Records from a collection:
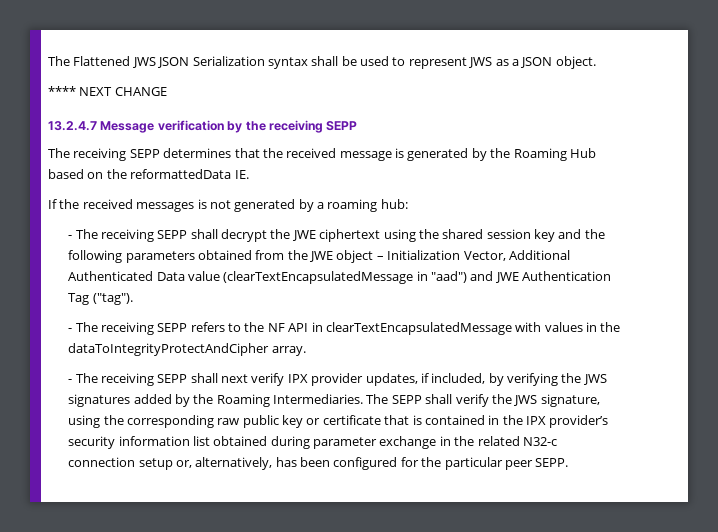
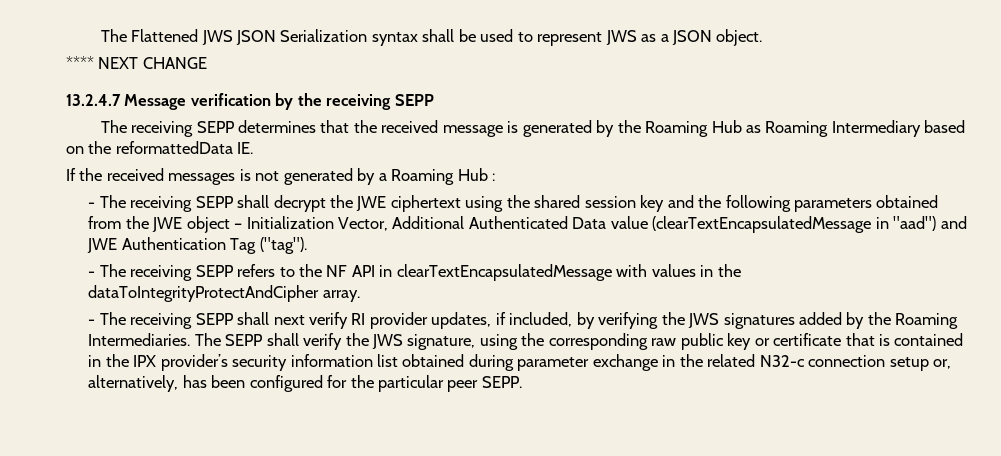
- The receiving SEPP determines that the received message is generated by the Roaming Hub based on the reformattedData IE.
+ The receiving SEPP determines that the received message is generated by the Roaming Hub as Roaming Intermediary based on the reformattedData IE.
- If the received messages is not generated by a roaming hub:
+ If the received messages is not generated by a Roaming Hub :
- - The receiving SEPP shall next verify IPX provider updates, if included, by verifying the JWS signatures added by the Roaming Intermediaries.
+ - The receiving SEPP shall next verify RI provider updates, if included, by verifying the JWS signatures added by the Roaming Intermediaries.

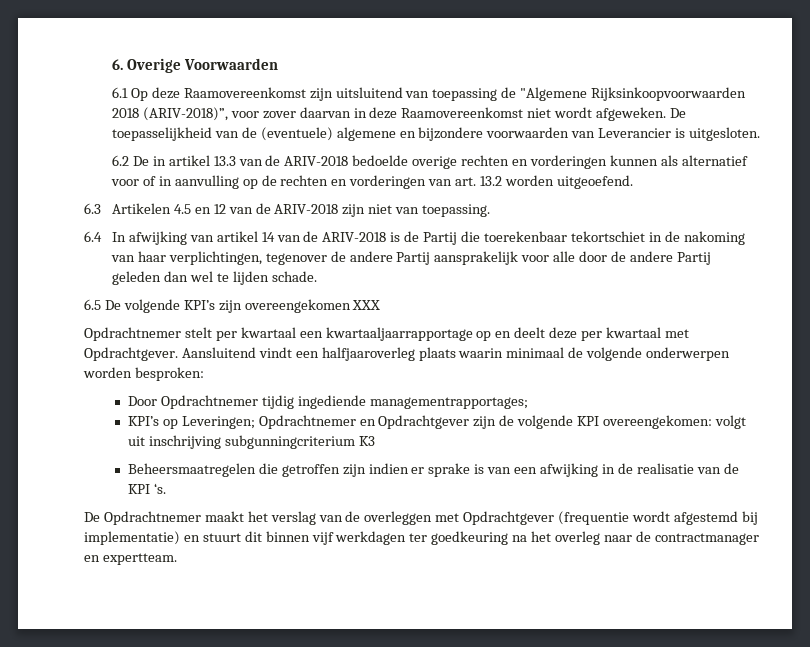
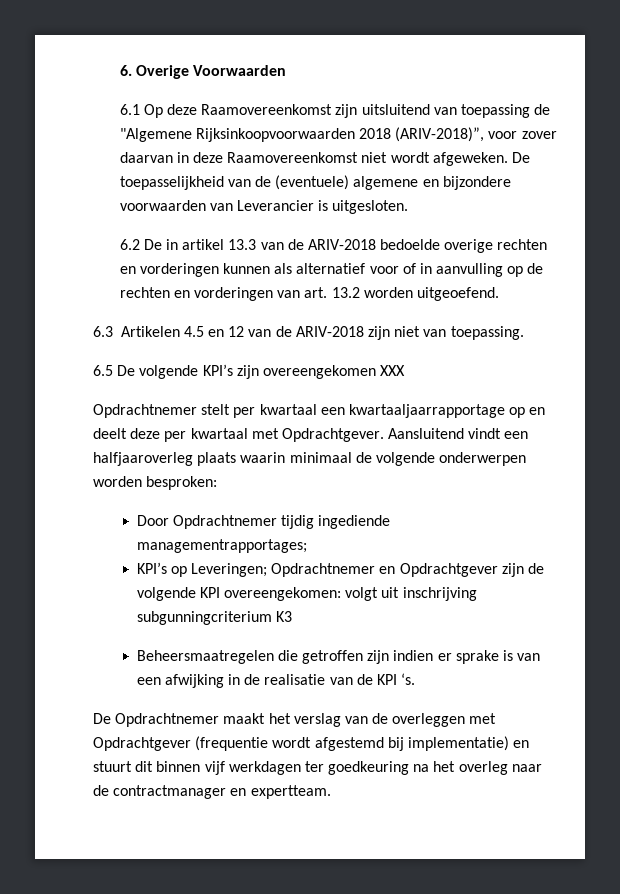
- 6.4 In afwijking van artikel 14 van de ARIV-2018 is de Partij die toerekenbaar tekortschiet in de nakoming van haar verplichtingen, tegenover de andere Partij aansprakelijk voor alle door de andere Partij geleden dan wel te lijden schade.

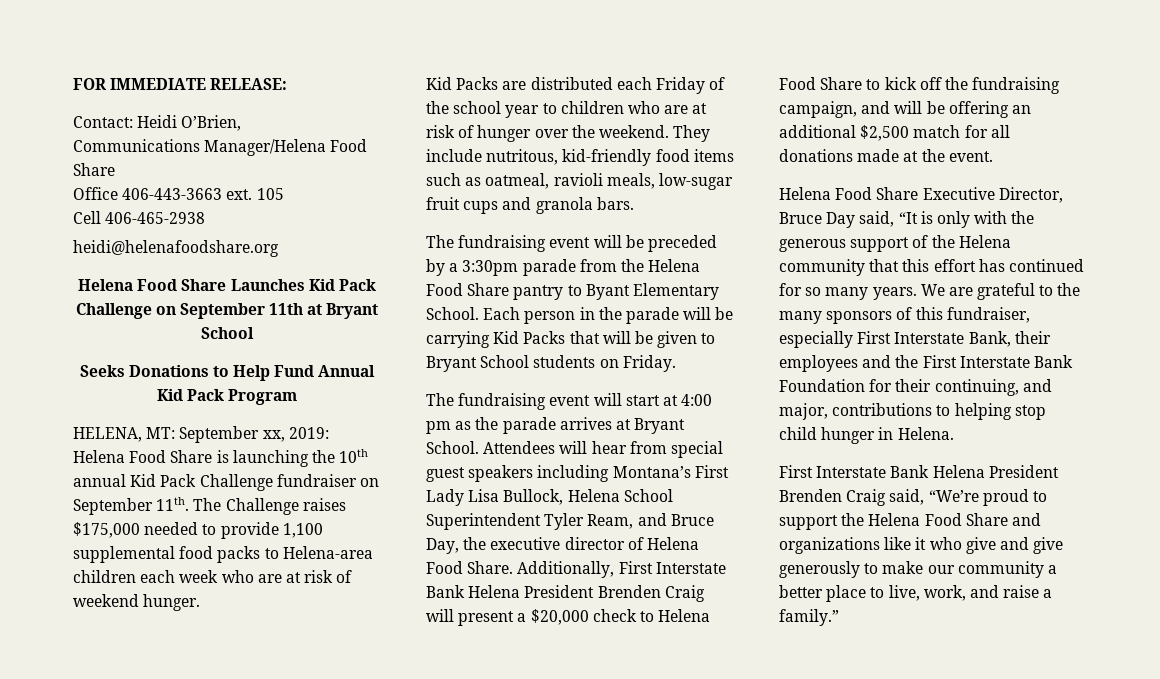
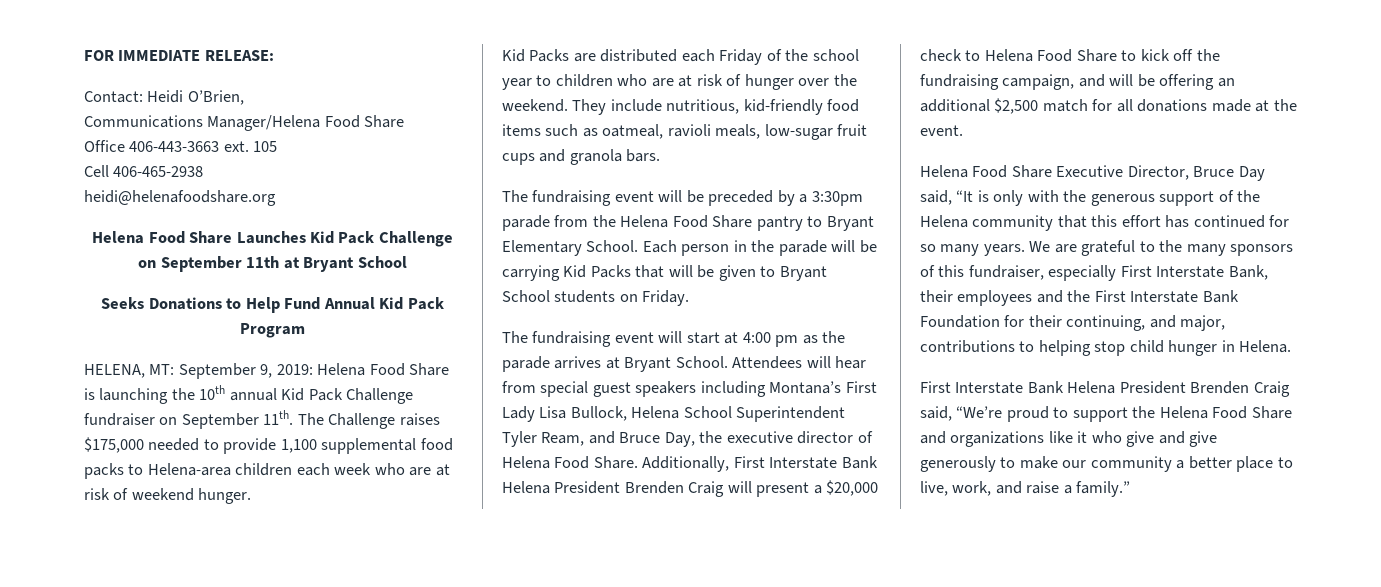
- HELENA, MT: September xx, 2019: Helena Food Share is launching the 10th annual Kid Pack Challenge fundraiser on September 11th.
+ HELENA, MT: September 9, 2019: Helena Food Share is launching the 10th annual Kid Pack Challenge fundraiser on September 11th.
- They include nutritous, kid-friendly food items such as oatmeal, ravioli meals, low-sugar fruit cups and granola bars.
+ They include nutritious, kid-friendly food items such as oatmeal, ravioli meals, low-sugar fruit cups and granola bars.
- The fundraising event will be preceded by a 3:30pm parade from the Helena Food Share pantry to Byant Elementary School.
+ The fundraising event will be preceded by a 3:30pm parade from the Helena Food Share pantry to Bryant Elementary School.

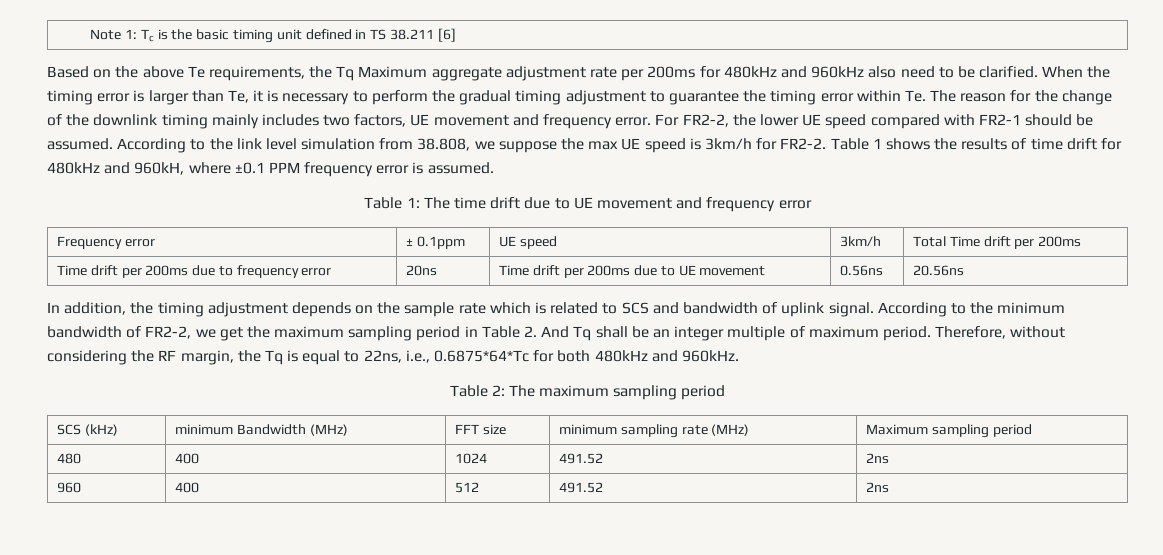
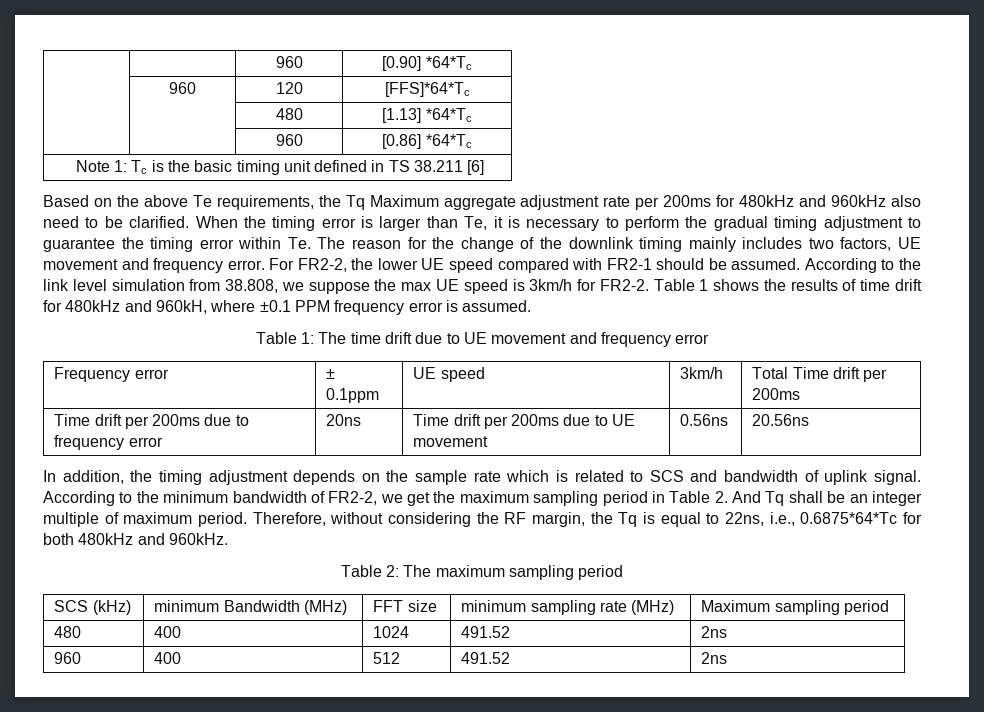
+ | | 960 | [0.90] *64*Tc
+ | 960 | 120 | [FFS]*64*Tc
+ | | 480 | [1.13] *64*Tc
+ | | 960 | [0.86] *64*Tc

> Exercise brief: Keep out the pictures, and copy exactly the lines from the one that contains "Intermediary based on the reformattedData IE." through the final line of the records above, both ends included.

> Exercise response:
+ The receiving SEPP determines that the received message is generated by the Roaming Hub as Roaming Intermediary based on the reformattedData IE.
- If the received messages is not generated by a roaming hub:
+ If the received messages is not generated by a Roaming Hub :
- - The receiving SEPP shall next verify IPX provider updates, if included, by verifying the JWS signatures added by the Roaming Intermediaries.
+ - The receiving SEPP shall next verify RI provider updates, if included, by verifying the JWS signatures added by the Roaming Intermediaries.

- 6.4 In afwijking van artikel 14 van de ARIV-2018 is de Partij die toerekenbaar tekortschiet in de nakoming van haar verplichtingen, tegenover de andere Partij aansprakelijk voor alle door de andere Partij geleden dan wel te lijden schade.

- HELENA, MT: September xx, 2019: Helena Food Share is launching the 10th annual Kid Pack Challenge fundraiser on September 11th.
+ HELENA, MT: September 9, 2019: Helena Food Share is launching the 10th annual Kid Pack Challenge fundraiser on September 11th.
- They include nutritous, kid-friendly food items such as oatmeal, ravioli meals, low-sugar fruit cups and granola bars.
+ They include nutritious, kid-friendly food items such as oatmeal, ravioli meals, low-sugar fruit cups and granola bars.
- The fundraising event will be preceded by a 3:30pm parade from the Helena Food Share pantry to Byant Elementary School.
+ The fundraising event will be preceded by a 3:30pm parade from the Helena Food Share pantry to Bryant Elementary School.

+ | | 960 | [0.90] *64*Tc
+ | 960 | 120 | [FFS]*64*Tc
+ | | 480 | [1.13] *64*Tc
+ | | 960 | [0.86] *64*Tc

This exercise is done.